Jose Mourinho claims some of his Manchester United players are not mentally strong enough to succeed at Old Trafford.

United are stuck in sixth spot in the Premier League, with the title out of reach. And Mourinho, who is set for another big summer spending spree, conceded some of his squad have been in a comfort zone and are not natural winners like he is.

The United boss has been critical of Anthony Martial , Luke Shaw and Chris Smalling this season, and said some of his squad had been too “protected” under previous regimes.
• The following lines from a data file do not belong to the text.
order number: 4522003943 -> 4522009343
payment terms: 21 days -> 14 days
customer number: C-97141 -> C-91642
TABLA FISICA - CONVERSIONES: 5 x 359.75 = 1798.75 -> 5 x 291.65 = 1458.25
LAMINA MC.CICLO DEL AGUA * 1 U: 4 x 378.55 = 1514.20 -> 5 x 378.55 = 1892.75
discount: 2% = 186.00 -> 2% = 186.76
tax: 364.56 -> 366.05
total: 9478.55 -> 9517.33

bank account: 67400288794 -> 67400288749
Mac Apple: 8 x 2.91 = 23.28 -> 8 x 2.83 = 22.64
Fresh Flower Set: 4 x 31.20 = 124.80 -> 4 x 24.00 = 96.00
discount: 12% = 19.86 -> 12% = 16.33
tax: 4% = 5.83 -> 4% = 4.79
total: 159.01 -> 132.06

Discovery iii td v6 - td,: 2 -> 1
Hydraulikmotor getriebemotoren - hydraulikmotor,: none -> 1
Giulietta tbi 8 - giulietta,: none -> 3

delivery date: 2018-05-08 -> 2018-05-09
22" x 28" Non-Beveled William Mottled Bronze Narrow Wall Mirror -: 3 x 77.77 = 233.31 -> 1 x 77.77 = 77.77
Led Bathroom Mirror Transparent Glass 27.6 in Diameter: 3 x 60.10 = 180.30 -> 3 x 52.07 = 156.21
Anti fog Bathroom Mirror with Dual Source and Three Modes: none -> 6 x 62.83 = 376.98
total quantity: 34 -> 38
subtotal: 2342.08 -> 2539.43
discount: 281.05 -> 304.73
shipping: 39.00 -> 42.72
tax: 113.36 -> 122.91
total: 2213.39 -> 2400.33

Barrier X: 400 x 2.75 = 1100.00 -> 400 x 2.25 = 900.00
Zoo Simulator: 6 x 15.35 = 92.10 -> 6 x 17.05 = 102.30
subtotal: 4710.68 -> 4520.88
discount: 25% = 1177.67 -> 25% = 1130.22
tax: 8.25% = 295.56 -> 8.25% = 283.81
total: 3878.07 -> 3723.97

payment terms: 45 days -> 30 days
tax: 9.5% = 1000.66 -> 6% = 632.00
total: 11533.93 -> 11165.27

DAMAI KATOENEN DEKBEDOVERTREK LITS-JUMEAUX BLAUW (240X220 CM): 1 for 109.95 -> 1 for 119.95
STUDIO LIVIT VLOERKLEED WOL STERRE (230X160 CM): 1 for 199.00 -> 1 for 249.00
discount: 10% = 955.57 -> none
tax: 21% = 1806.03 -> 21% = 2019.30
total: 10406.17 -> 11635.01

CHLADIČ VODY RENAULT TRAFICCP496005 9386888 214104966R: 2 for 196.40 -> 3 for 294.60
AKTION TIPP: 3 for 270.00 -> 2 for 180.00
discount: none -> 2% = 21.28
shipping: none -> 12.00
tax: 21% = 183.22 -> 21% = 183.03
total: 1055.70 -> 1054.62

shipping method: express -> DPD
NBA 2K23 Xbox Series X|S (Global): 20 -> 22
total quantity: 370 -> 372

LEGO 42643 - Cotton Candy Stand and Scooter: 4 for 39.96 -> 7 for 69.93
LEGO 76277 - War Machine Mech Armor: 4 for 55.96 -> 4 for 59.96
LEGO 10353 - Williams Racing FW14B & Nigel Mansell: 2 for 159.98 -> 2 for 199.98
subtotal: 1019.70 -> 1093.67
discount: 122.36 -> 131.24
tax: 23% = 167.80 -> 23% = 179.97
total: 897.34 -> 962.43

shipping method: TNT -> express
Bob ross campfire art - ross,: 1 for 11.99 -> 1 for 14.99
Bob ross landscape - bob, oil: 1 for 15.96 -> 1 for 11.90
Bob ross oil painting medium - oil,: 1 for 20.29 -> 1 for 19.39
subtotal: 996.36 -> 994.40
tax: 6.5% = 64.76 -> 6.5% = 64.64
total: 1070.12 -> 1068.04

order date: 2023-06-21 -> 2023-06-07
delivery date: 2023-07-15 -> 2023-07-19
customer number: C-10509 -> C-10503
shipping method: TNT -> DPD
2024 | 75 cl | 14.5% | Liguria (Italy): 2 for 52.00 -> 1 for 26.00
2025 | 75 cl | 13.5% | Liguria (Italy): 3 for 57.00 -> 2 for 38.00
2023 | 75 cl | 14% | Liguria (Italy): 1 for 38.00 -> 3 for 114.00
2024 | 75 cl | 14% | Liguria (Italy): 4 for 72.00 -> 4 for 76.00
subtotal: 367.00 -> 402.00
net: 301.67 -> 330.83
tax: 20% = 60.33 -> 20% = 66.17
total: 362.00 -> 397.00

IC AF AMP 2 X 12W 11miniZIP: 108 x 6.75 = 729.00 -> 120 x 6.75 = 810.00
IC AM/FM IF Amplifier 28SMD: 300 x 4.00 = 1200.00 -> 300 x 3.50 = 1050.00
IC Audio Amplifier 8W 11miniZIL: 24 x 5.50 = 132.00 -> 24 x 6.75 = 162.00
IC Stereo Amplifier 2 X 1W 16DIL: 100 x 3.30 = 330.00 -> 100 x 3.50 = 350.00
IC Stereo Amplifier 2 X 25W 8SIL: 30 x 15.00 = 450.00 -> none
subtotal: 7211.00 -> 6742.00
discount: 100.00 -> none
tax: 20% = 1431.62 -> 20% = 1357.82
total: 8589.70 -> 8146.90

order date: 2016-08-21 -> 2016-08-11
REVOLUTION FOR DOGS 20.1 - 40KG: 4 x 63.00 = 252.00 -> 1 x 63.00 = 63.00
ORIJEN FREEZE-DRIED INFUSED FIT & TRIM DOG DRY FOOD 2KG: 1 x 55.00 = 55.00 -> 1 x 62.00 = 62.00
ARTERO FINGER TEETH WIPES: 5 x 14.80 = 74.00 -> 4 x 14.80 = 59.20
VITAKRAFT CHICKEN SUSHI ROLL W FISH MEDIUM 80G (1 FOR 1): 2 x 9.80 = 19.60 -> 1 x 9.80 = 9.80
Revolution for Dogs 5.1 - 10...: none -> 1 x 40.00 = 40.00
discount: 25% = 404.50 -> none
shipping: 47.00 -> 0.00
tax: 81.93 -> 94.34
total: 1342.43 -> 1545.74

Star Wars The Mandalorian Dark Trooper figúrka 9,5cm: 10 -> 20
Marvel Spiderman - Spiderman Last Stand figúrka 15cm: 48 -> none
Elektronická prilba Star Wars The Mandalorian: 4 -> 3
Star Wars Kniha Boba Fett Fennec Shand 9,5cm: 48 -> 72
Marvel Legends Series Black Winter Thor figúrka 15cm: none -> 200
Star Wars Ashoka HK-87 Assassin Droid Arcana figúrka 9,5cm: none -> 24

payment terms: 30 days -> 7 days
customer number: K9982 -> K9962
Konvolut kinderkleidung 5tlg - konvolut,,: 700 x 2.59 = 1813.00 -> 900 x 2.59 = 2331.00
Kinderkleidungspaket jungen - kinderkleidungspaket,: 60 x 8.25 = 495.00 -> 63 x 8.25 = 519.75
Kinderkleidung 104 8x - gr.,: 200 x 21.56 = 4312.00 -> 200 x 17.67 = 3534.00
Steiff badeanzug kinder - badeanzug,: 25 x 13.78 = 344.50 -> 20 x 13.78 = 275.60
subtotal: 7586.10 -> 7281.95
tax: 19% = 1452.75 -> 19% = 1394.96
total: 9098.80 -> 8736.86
“I didn’t know the players very well,” said Mourinho. “I didn’t know that some players need time to live with this (being a United player), because it must be part of your natural habitat.

Video Loading

“Play to win, responsibility to win, cope with the pressure to win. This is something that has to belong to your natural habitat. For some guys, it doesn’t.

“They also need that time to go out of their comfort zone or a zone where they are protected that we assume the objective is not to win - that also takes time.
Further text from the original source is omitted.